Appartenente alla famiglia delle Bombacaceae, la stessa di cui fa parte anche il maestoso Baobab, la Pachira produce sia fiori che frutti (esatto, proprio così!), ma solo nelle sue zone di origine, dove le condizioni climatiche sono ottimali. Le infiorescenze, solitamente di colore bianco, rosso o crema, si trasformano in semi commestibili e ottimi sia arrostiti che fritti. Per questo motivo, la Pachira, viene anche chiamata pianta delle castagne. Ma non sono solo i semi ad essere commestibili, anche le foglie, quelle giovani, lo sono, e vengono consumate come verdura cotta. Davvero una preziosa risorsa alimentare per le popolazioni indigene. In Oriente, invece, la Pachira è simbolo di buon auspicio ed è nota come “pianta porta soldi”, per via della credenza popolare che dice che le sue foglie, a cinque punte, attrarrebbero successo, fortuna, e denaro, conservati poi nel particolare tronco intrecciato a favore di chi la possiede.
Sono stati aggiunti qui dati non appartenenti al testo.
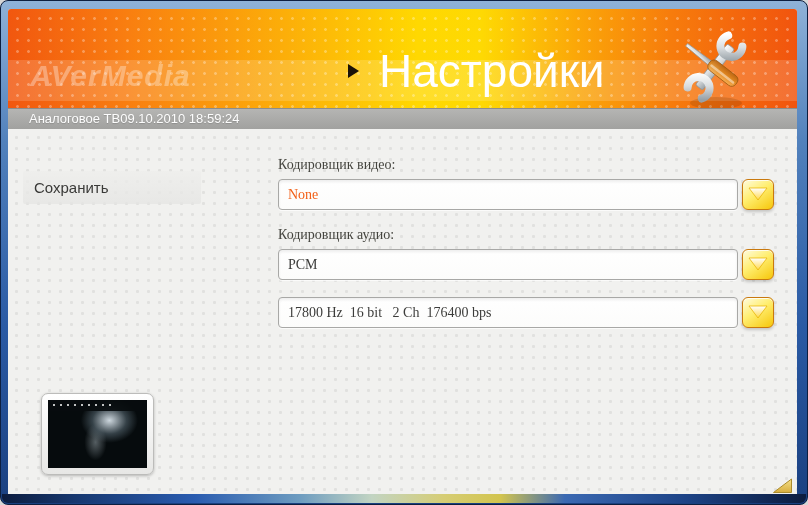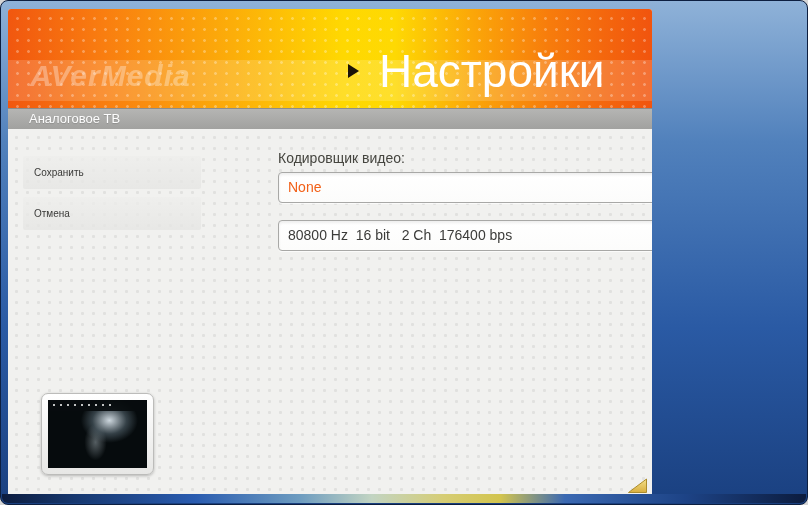--- a/index.html
+++ b/index.html
@@ -8,21 +8,21 @@
     border:1px solid #0d1f40;border-radius:8px;overflow:hidden;
     background:linear-gradient(180deg,#8fb2d8 0%,#5181bc 28%,#2a5aa4 65%,#1a4080 100%);
   }
   .win-bottom-strip{
     position:absolute;left:1px;right:1px;bottom:1px;height:9px;border-radius:0 0 6px 6px;
     background:linear-gradient(to right,
       #0c1c3e 0%,#17386f 9%,#2a5cb0 24%,#6d9cc0 37%,#c2d4c2 46%,
       #d6cd74 55%,#d2c44e 62%,#3b69b2 70%,#1d4386 85%,#0c1c3e 100%);
   }
   .inner{
-    position:absolute;left:7px;top:8px;width:644px;height:487px;
+    position:absolute;left:7px;top:8px;width:789px;height:487px;
     border-radius:3px;overflow:hidden;background:#f1f1ef;
   }
   
   .header{
     position:relative;height:99px;overflow:hidden;
     background:linear-gradient(to right,
       #f1570f 0%,#f97e10 15%,#fcae09 35%,#ffd801 52%,#fed903 60%,
       #fba708 72%,#f77c0c 84%,#f1540e 100%);
   }
   .header-band{position:absolute;left:0;right:0;top:51px;height:41px;background:rgba(255,255,255,0.16);}
@@ -53,25 +53,26 @@
   }
   
   .content{
     position:relative;height:367px;background:#f1f1ef;
     background-image:radial-gradient(circle,#e1e1df 1.3px,transparent 1.7px);
     background-size:11px 11px;background-position:3px 3px;
   }
   .sidebar{position:absolute;left:15px;top:27px;width:178px;}
   .side-btn{
     height:33px;margin-bottom:8px;line-height:33px;padding-left:11px;
-    font-size:10px;color:#3a3a38;border-radius:2px;cursor:pointer;
+    font-size:15px;color:#3a3a38;border-radius:2px;cursor:pointer;
     background:linear-gradient(rgba(238,238,236,0.78),rgba(229,229,227,0.78));
-  }
-  
-  .form{position:absolute;left:270px;top:21px;width:496px;}
+    margin-top:15px;
+  }
+  
+  .form{position:absolute;left:270px;top:28px;width:496px;font-family:Liberation Serif, serif;}
   .fgroup{margin-bottom:17px;}
   .flabel{display:block;font-size:14px;line-height:16px;color:#45453f;margin-bottom:6px;}
   .frow{display:flex;gap:4px;align-items:flex-start;}
   .fbox{
     width:460px;height:31px;box-sizing:border-box;border:1px solid #a8a8a6;border-radius:4px;
     background:linear-gradient(#ffffff,#fcfcfb);
     box-shadow:inset 0 2px 3px rgba(0,0,0,0.07),0 1px 0 rgba(255,255,255,0.7);
     line-height:29px;padding-left:9px;font-size:14px;color:#3c3c3a;white-space:pre;overflow:hidden;
   }
   .fbox.accent{color:#f26018;}
@@ -150,58 +151,69 @@
         <g transform="translate(39,38) rotate(-52)">
           <polygon points="-1.6,-36 1.6,-36 2.6,-6 -2.6,-6" fill="url(#silverg)" stroke="#8d969c" stroke-width="0.7"></polygon>
           <rect x="-6" y="-7" width="12" height="34" rx="5" fill="url(#handleg)" stroke="#a05a10" stroke-width="0.8"></rect>
           <rect x="-2.2" y="-5" width="2.4" height="30" rx="1.2" fill="rgba(255,255,255,0.45)"></rect>
         </g>
       </svg>
     </div>
 
     <div class="statusbar">
       <span>Аналоговое ТВ</span>
+      <span>09.10.2010 18:59:24</span>
     </div>
 
     <div class="content">
 
       <div class="sidebar">
         <div class="side-btn">Сохранить</div>
-        <div class="side-btn">Отмена</div>
       </div>
 
       <div class="form">
 
         <div class="fgroup">
           <span class="flabel">Кодировщик видео:</span>
           <div class="frow">
             <div class="fbox accent">None</div>
             <div class="dropbtn">
               <svg width="20" height="14" viewBox="0 0 20 14">
                 <polygon points="1,1 19,1 10,13" fill="url(#trig)" stroke="#eab607" stroke-width="0.8"></polygon>
               </svg>
             </div>
           </div>
         </div>
 
         <div class="fgroup">
         </div>
 
-
-        <div class="fgroup">
+        <div class="fgroup">
+          <span class="flabel">Кодировщик аудио:</span>
           <div class="frow">
-            <div class="fbox">80800 Hz  16 bit   2 Ch  176400 bps</div>
+            <div class="fbox">PCM</div>
             <div class="dropbtn">
               <svg width="20" height="14" viewBox="0 0 20 14">
                 <polygon points="1,1 19,1 10,13" fill="url(#trig)" stroke="#eab607" stroke-width="0.8"></polygon>
               </svg>
             </div>
           </div>
         </div>
 
+        <div class="fgroup">
+          <div class="frow">
+            <div class="fbox">17800 Hz  16 bit   2 Ch  176400 bps</div>
+            <div class="dropbtn">
+              <svg width="20" height="14" viewBox="0 0 20 14">
+                <polygon points="1,1 19,1 10,13" fill="url(#trig)" stroke="#eab607" stroke-width="0.8"></polygon>
+              </svg>
+            </div>
+          </div>
+        </div>
+
       </div>
 
       <div class="preview">
         <div class="video">
           <div class="video-osd"></div>
         </div>
       </div>
 
       <svg class="grip" width="21" height="16" viewBox="0 0 21 16">
         <polygon points="19.5,1 19.5,14.5 1.5,14.5" fill="url(#gripg)" stroke="#ac8c2c" stroke-width="1"></polygon>

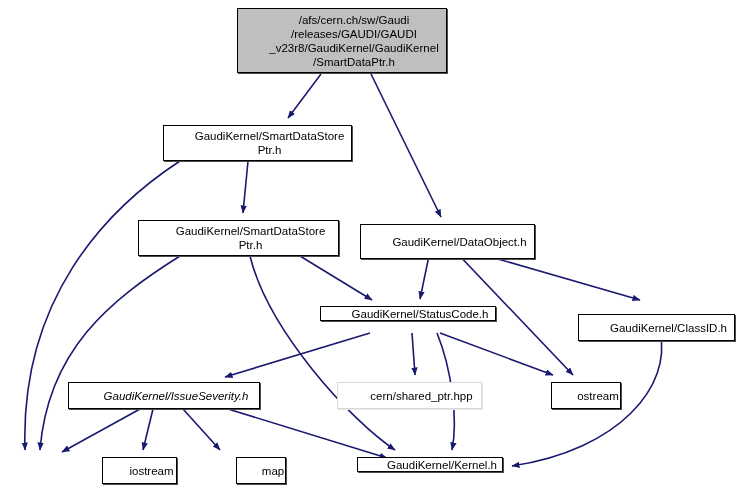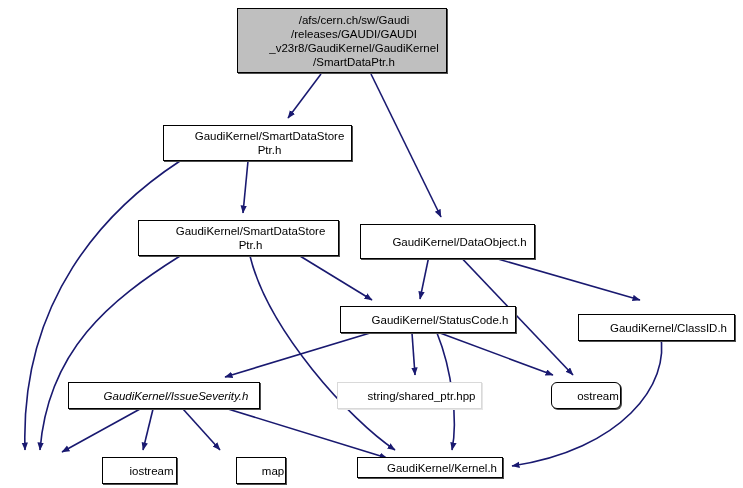--- a/index.html
+++ b/index.html
@@ -100,30 +100,30 @@
 /SmartDataPtr.h</div>
 
   <div class="node" style="left:163px;top:125px;width:189px;height:36px;">GaudiKernel/SmartDataStore
 Ptr.h</div>
 
   <div class="node" style="left:138px;top:220px;width:201px;height:36px;">GaudiKernel/SmartDataStore
 Ptr.h</div>
 
   <div class="node" style="left:360px;top:224px;width:175px;height:35px;">GaudiKernel/DataObject.h</div>
 
-  <div class="node" style="left:340px;top:306px;width:176px;height:27px;">GaudiKernel/StatusCode.h</div>
+  <div class="node" style="left:320px;top:306px;width:176px;height:15px;">GaudiKernel/StatusCode.h</div>
 
   <div class="node" style="left:578px;top:306px;width:157px;height:27px;margin-top:8px;">GaudiKernel/ClassID.h</div>
 
   <div class="node" style="left:68px;top:382px;width:192px;height:27px;font-style:italic;">GaudiKernel/IssueSeverity.h</div>
 
-  <div class="node external" style="left:337px;top:382px;width:145px;height:27px;">string/shared_ptr.hpp</div>
+  <div class="node external" style="left:337px;top:382px;width:145px;height:27px;">cern/shared_ptr.hpp</div>
 
-  <div class="node" style="left:551px;top:382px;width:70px;height:27px;border-radius:6px;">ostream</div>
+  <div class="node" style="left:551px;top:382px;width:70px;height:27px;">ostream</div>
 
 
   <div class="node" style="left:102px;top:457px;width:75px;height:27px;">iostream</div>
 
   <div class="node" style="left:204px;top:457px;width:50px;height:27px;margin-left:32px;">map</div>
 
-  <div class="node" style="left:357px;top:457px;width:146px;height:21px;">GaudiKernel/Kernel.h</div>
+  <div class="node" style="left:357px;top:457px;width:146px;height:15px;">GaudiKernel/Kernel.h</div>
 
 </div>
 
 </body></html>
La coltivazione della Pachira in casa richiede una certa esperienza e cura, poiché non è tra le più facili, ma non è nemmeno tra quelle impossibili. Una volta a casa, posizionatela lontano dai termosifoni e possibilmente vicina alla finestra in modo che possa ricevere luce naturale, ma senza i raggi solari diretti. Fate attenzione agli spifferi d’aria fredda, che non tollera. Non dimenticatevi che si tratta di una pianta delle paludi e come tale il terreno non dovrebbe essere mai asciutto; ma i nostri appartamenti non hanno il clima e l’umidità delle paludi brasiliane, quindi, sarà buona cosa dosare bene le irrigazioni e le vaporizzazioni fogliari, che dovranno essere abbondanti in estate, mentre l’annaffiatura nel periodo invernale dovrà essere ridotta e si dovranno fare delle nebulizzazioni fogliari mattutine per compensare l’eccessiva secchezza dell’aria data dai termosifoni accesi. Un problema importante può essere rappresentato dalla clorosi ferrica che può portare all’ingiallimento delle foglie a causa del tipo di acqua che si utilizzata per le irrigazioni. L’ideale sarebbe utilizzare acqua piovana, senza calcare, o acqua distillata, ma è compito molto arduo. Più semplice intervenire con dei correttori d’acqua e chelato di ferro, utili a combattere la clorosi e a riportare le foglie belle verdi.

Dopo questi consigli tecnici di coltivazione, vorrei tornare a dove vi avevo lasciato poco fa, ai magheggi umani di intrecci e forme per un’idea di estetica di perfezione. Una volta accolta in casa, la vostra Pachira, con molta probabilità si mostrerà con il tronco intrecciato e una chioma fitta e tonda, similmente perfetta. Durerà poco. Tempo qualche settimana e si ribellerà mostrando tutta la sua forza, e vedrete la vostra Pachira crescere modificando senza compromessi la forma iniziale. La pianta allungherà i suoi rami e produrrà nuove foglie più distanziate tra loro con un aspetto più naturale e perdendo quel sapore di artificiale che il mercato le ha imposto. Sarà allora più felice e libera e i suoi rami riempiranno gli spazi verticali disegnando nuove grafiche, tracce indelebili della bellezza imperfetta della natura. Delle sue origini, infine, manterrà solo un ricordo nella prima parte di tronco. quello intrecciato dall’uomo, ma volendo essere scaramantici, sapremo che è di buon auspicio, e allora andrà bene così.